[HN Gopher] Common data model mistakes made by startups
       ___________________________________________________________________
        
       Common data model mistakes made by startups
        
       Author : ReginaDeiPirati
       Score  : 85 points
       Date   : 2021-05-22 16:34 UTC (6 hours ago)
        
 (HTM) web link (www.metabase.com)
 (TXT) w3m dump (www.metabase.com)
        
       | giovannibonetti wrote:
       | > Queries for business metrics are usually scattered, written by
       | many people, and generally much less controlled. So do what you
       | can to make it easy for your business to get the metrics it needs
       | to make better decisions.
       | 
       | A simple but useful thing is setting the database default time
       | zone match the one where most of your team is (instead of UTC).
       | This reduces the chance your metrics are wrong because you forgot
       | to set the time zone when extracting the date of a timestamp.
        
         | sethammons wrote:
         | We went this route and ended up with a db set to pst and some
         | servers based on Chicago time. Endless time bugs. Pick one
         | timezone for everything or just use unix timestamps.
        
         | xyzzy_plugh wrote:
         | I cannot overstate how bad this advice is. Everything should be
         | UTC by default. You can explicitly use timestamp with timezones
         | and frankly it's trivial to query something like midnight-to-
         | midnight PST. Your team should learn this as early as possible.
         | 
         | Build tooling around this, warn users, hell, educate them, but
         | don't set up foot-guns like non-UTC.
         | 
         | If I see a timestamp without a timezone, it must always be UTC.
         | To do anything else is to introduce insanity.
        
         | dehrmann wrote:
         | I disagree on this because handling DST is error-prone.
        
       | rm999 wrote:
       | >Soft deletes
       | 
       | This section is totally wrong IMO. What is the alternative?
       | "Hard" deleting records from a table is usually a bad idea
       | (unless it is for legal reasons), especially if that table's
       | primary key is a foreign key in another table - imagine deleting
       | a user and then having no idea who made an order. Setting a
       | deleted/inactive flag is by far the least of two evils.
       | 
       | >when multiplied across all the analytics queries that you'll
       | run, this exclusion quickly starts to become a serious drag
       | 
       | I disagree, modern analytics databases filter cheaply and easily.

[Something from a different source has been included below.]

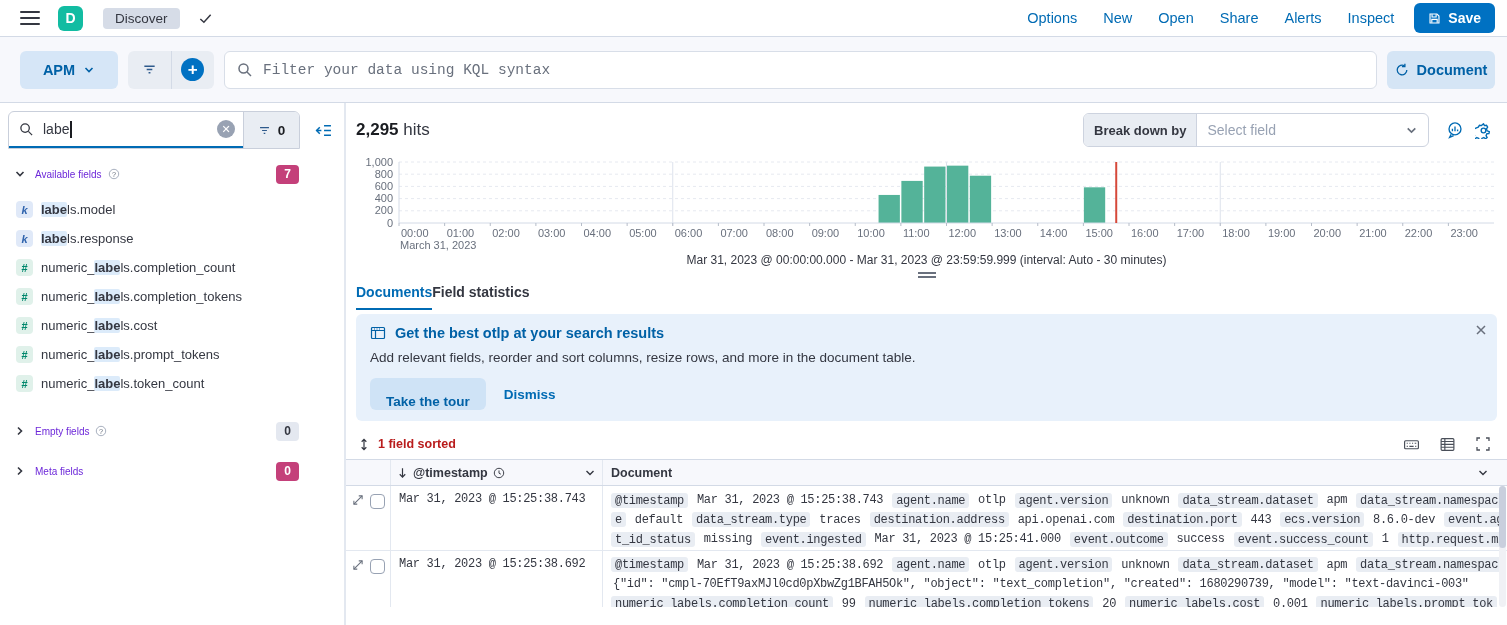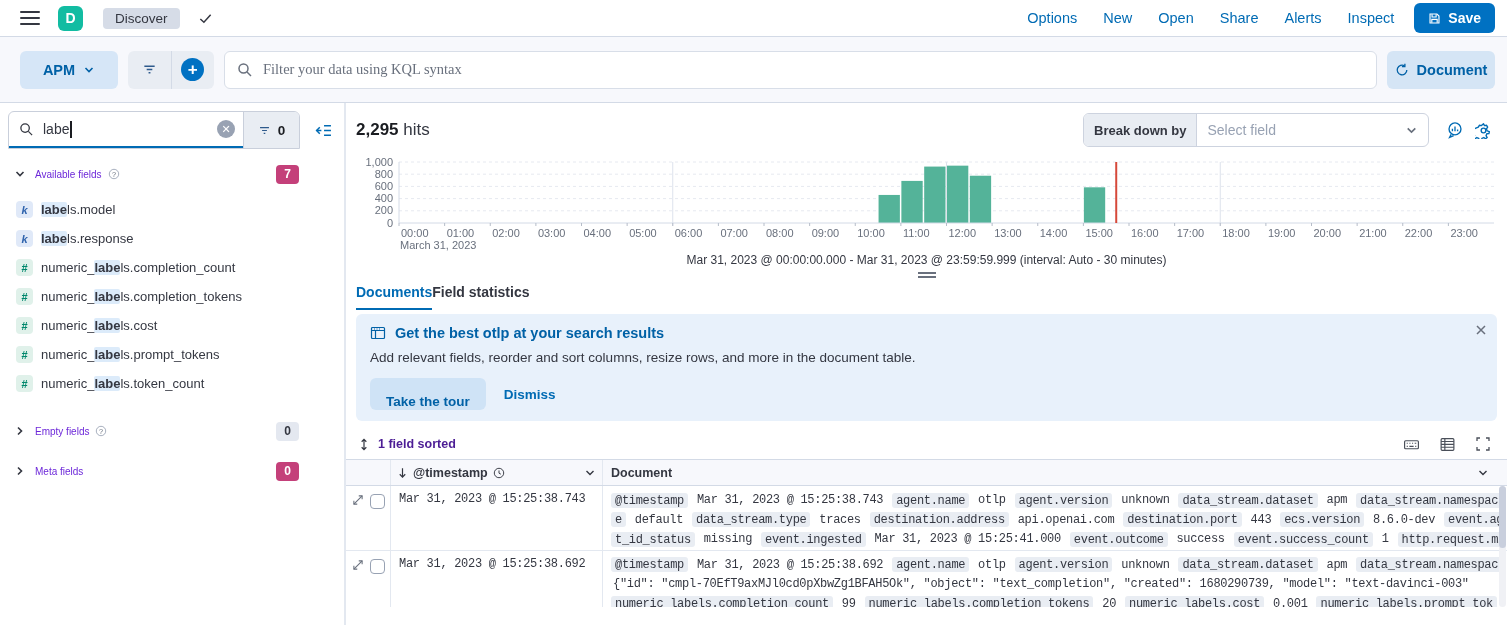"Filter your data using KQL" .kql-box input { font-family: Liberation Serif, serif -> Liberation Mono, monospace }
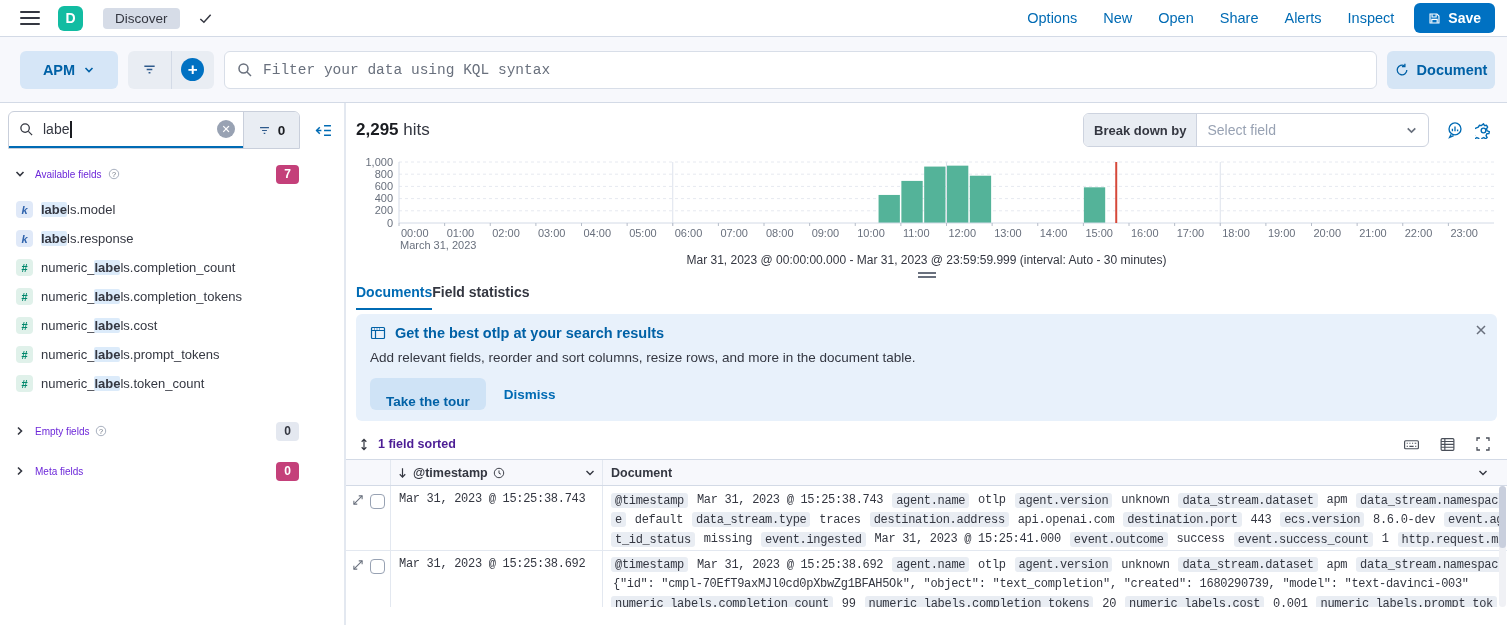"1 field sorted" .sorted-label { color: #4c1d95 -> #b91c1c }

       | I have scaled data orgs 10-50x and never seen this become an
       | issue. And if this is really an issue, you can remove these
       | records in a transform layer before it hits your analytics team,
       | e.g. in your data warehouse.
       | 
       | >soft deletes introduce yet another place where different users
       | can make different assumptions
       | 
       | Again, you can transform these records out.
        
         | watermelon0 wrote:
         | Hard deletes most likely need to be supported, due to legal or
         | contractual obligations. Designing with this in mind, makes
         | everything a lot easier in the long run.
        
           | rm999 wrote:
           | I've always NULL'd values, not deleted rows. E.g. GDPR
           | request? NULL out all identifying information, but keep the
           | record.
           | 
           | As long as your primary key has no business meaning you
           | should never have to delete the row of a table.
        
             | FigmentEngine wrote:
             | INAL, but... you might want to revisit that code. article
             | 17, right to erasure is about erasure of personal data, not
             | about making non-indentifiable. of course they dont define
             | erase or delete :-)
             | 
             | (edit: typo)
        
               | Tarq0n wrote:
               | If you erase all identifying parts it stops meeting the
               | definition of personal data. That should be sufficient.
        
               | Aperocky wrote:
               | well to me the transaction is the same as deleting a
               | record and populating a NULL record.
               | 
               | I don't see why the law should care in any way about a
               | company populating NULL records.
        
               | FigmentEngine wrote:
               | "NULL out all identifying information" is anonymization,
               | not deleting the information.
        
         | tgbugs wrote:
         | Hard deletes are also awful from the perspective of data
         | preservation. For example, when youtube removes a video they
         | also delete all the metadata or any indication that it ever
         | existed. Countless people have lost what they thought was a
         | secure record of at least the title of songs or videos they
         | saved to a playlist.
         | 
         | There is also a more sinister side, which is that the ability
         | to hard delete something forever means that bad actors can
         | fabricate old "deleted" documents and accuse someone of having
         | created and then deleted them.
        
           | bulhi wrote:
           | Exactly. I get OP's point (i.e. you can accidentally include
           | softdeleted records in your results), but for some types of
           | data hard deletes are an absolute no-go anyways, so you just
           | have to live with it.
        
           | alexpetralia wrote:
           | I do think that hard deletes may sometimes be required to
           | comply with legal requirements (e.g. complete expungement of
           | personal information relating to a user). If it is not
           | required by statutory law, sometimes it is written into
           | commercial contracts.
        
         | irrational wrote:
         | > if that table's primary key is a foreign key in another table
         | - imagine deleting a user and then having no idea who made an
         | order
         | 
         | Assuming you have constraints set up correctly (on delete no
         | action or on delete restrict) then how could this ever happen?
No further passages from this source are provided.